Along my journey of dispatching I have quickly realized that confidence is very important. Without it, well, let's just say that I sound like a blubbering idiot at times. Frustration comes into play very quickly in those times as I end up making tons of what I deem to be stupid mistakes. Mistakes come with the territory when learning new things, but it is harder when those mistakes can play in a role in life or death of the caller.
The way this job has been going so far in this area is like a roller coaster. At times, my confidence is high on a hill, at other times it feels non-existent. Still other times it's in the middle of the road twisting and turning as I am confident in some areas and not in others. So all over the place which is not an easy place to be.
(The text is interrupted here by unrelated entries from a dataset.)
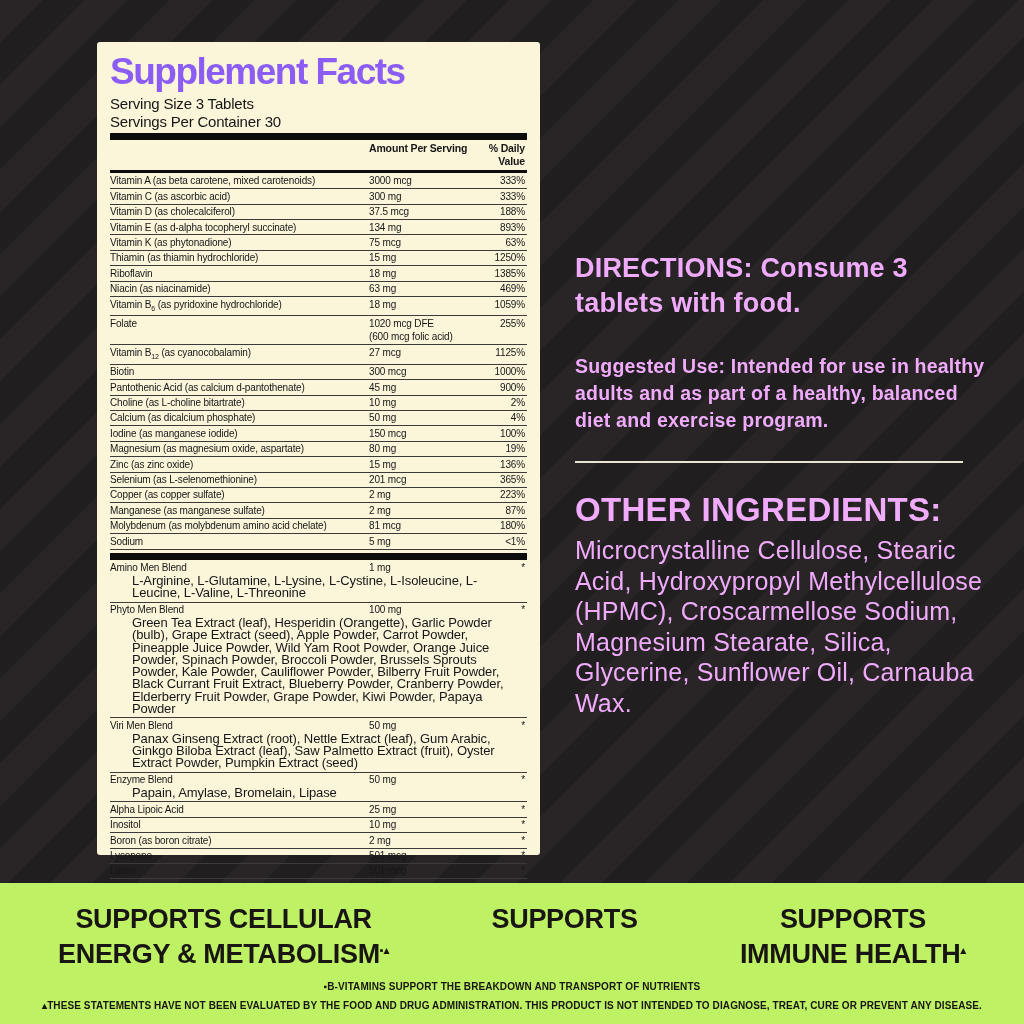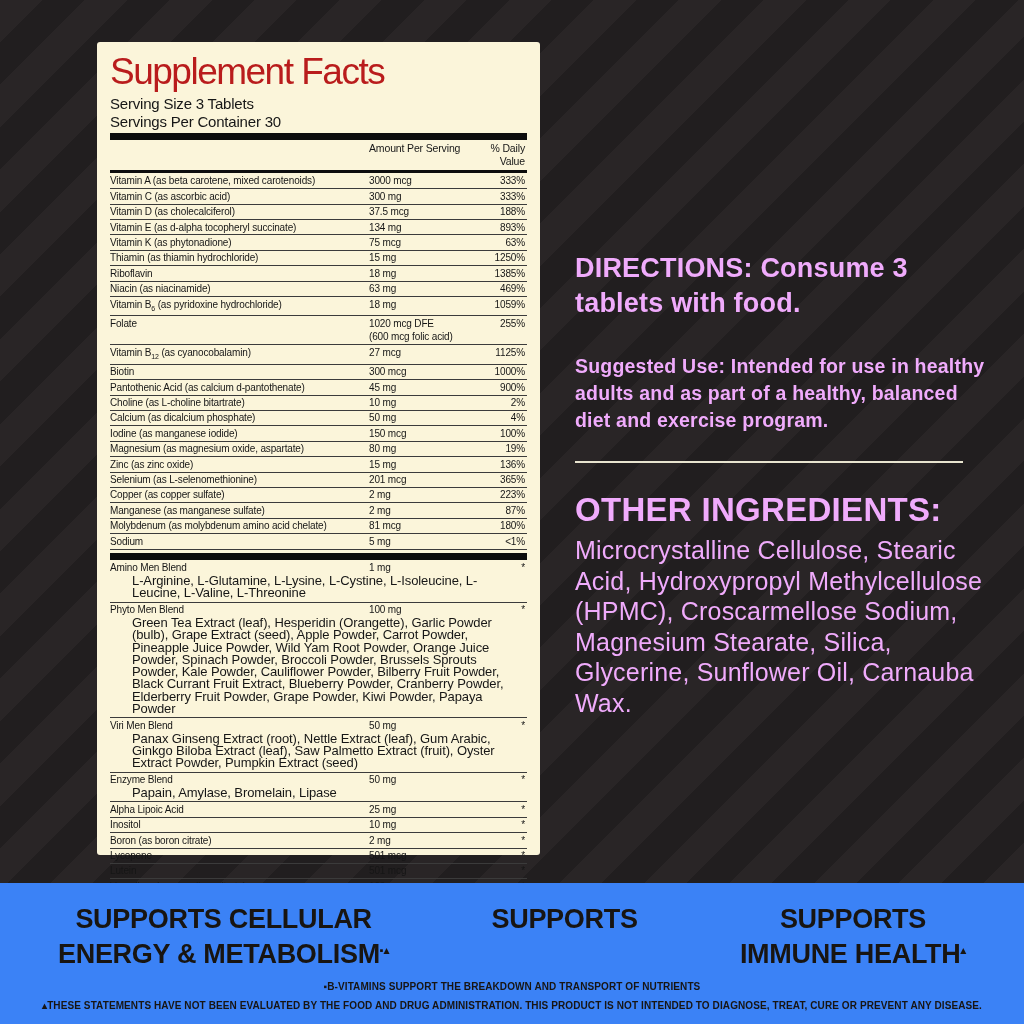"Supplement Facts" .panel h1 { color: #b91c1c -> #8b5cf6; font-weight: 400 -> 700 }
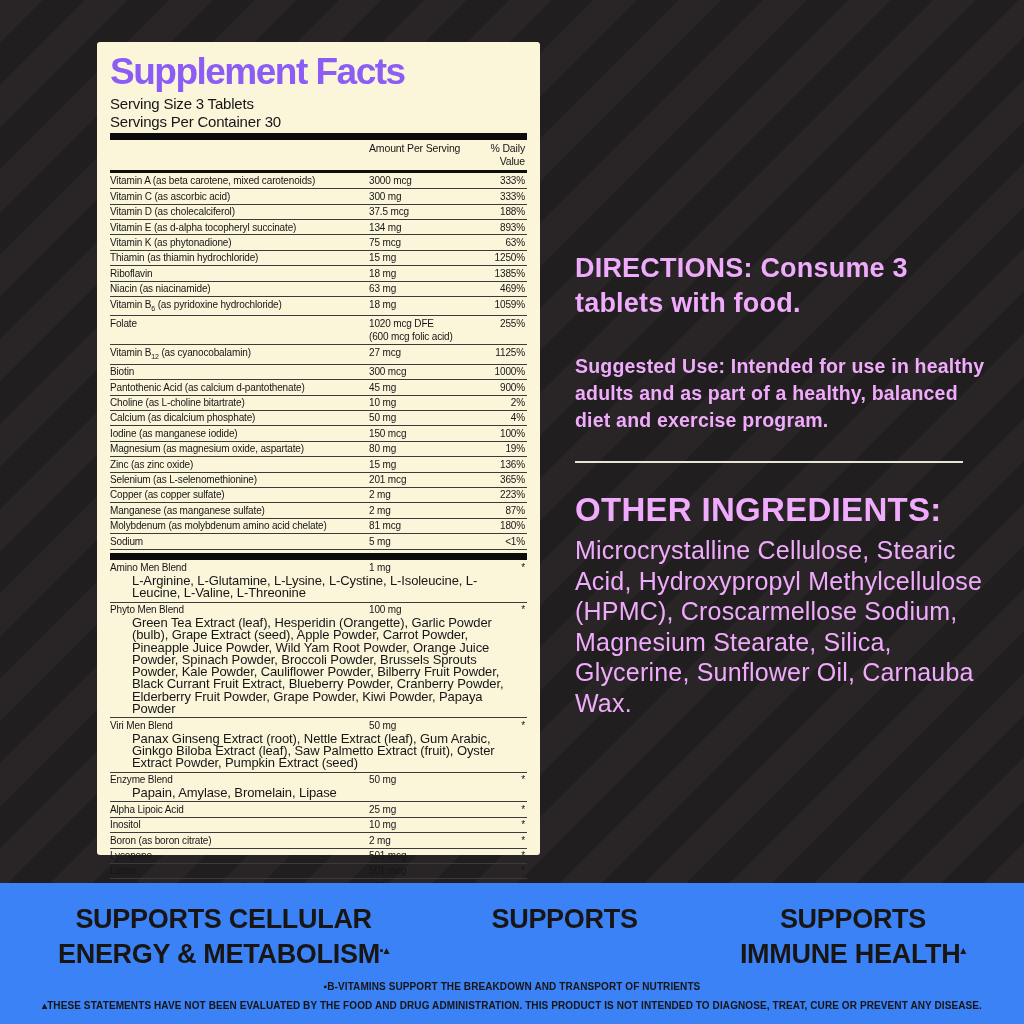"Amount Per Serving" .frow.header .famt,.frow.header .fdv { font-weight: 400 -> 700 }
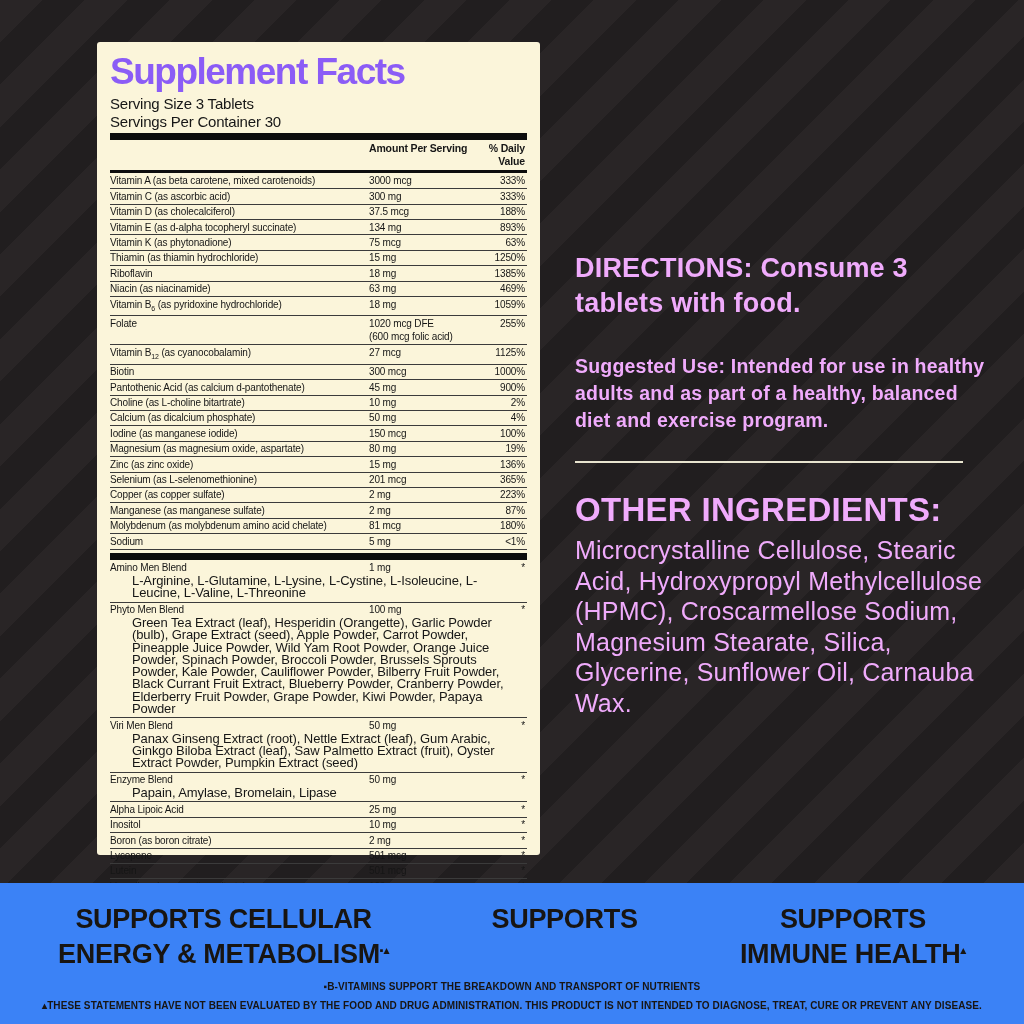"SUPPORTS CELLULAR" .banner { background: #3b82f6 -> #bef264 }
Tonight as I was attempting to fall asleep, this title came into mind and I started writing this blog in my head. It seems similar to that of my last post and yet it's unique. In a not so subtle way, I am being reminded that I cannot have confidence in myself or what I know. That is where it's similar. But it's unique in that I have been looking to my trainer and coworkers to build my confidence as well as myself, yet they are human like I am too. They also make mistakes. Why am I seeking something from people that cannot give it to me in the long term? Their confidence or lack there of in me does play a role but only for a short time. And this is where my problem lies. I am trying to trust in people that will ultimately fail me as I will fail myself.
Okay, so not so different from my last post. Apparently, I didn't listen to what I wrote as I literally took the trust I was trying to place in myself and put it onto other people. Which is still not where it is supposed to be. I understand now Jesus.
The point: My confidence should not be found in myself nor in my coworkers or anyone around me. People fail, it is human nature. This is why my confidence is in limbo. I need to listen and place the trust in Jesus alone to be my strength, my wisdom, my patience, my everything to do this job and live my life. He is telling me that I am looking in the wrong place again and asking me to listen this time. Faithful as He is, He has removed my burden of fear from me. I am on top of the world right now as my confidence is in Jesus and regardless of what the outcome of tomorrow, the next day, or the next day is, He never changes. He is still God and He is still in control and that is where I find peace, hope, joy, and confidence. Thank you Jesus!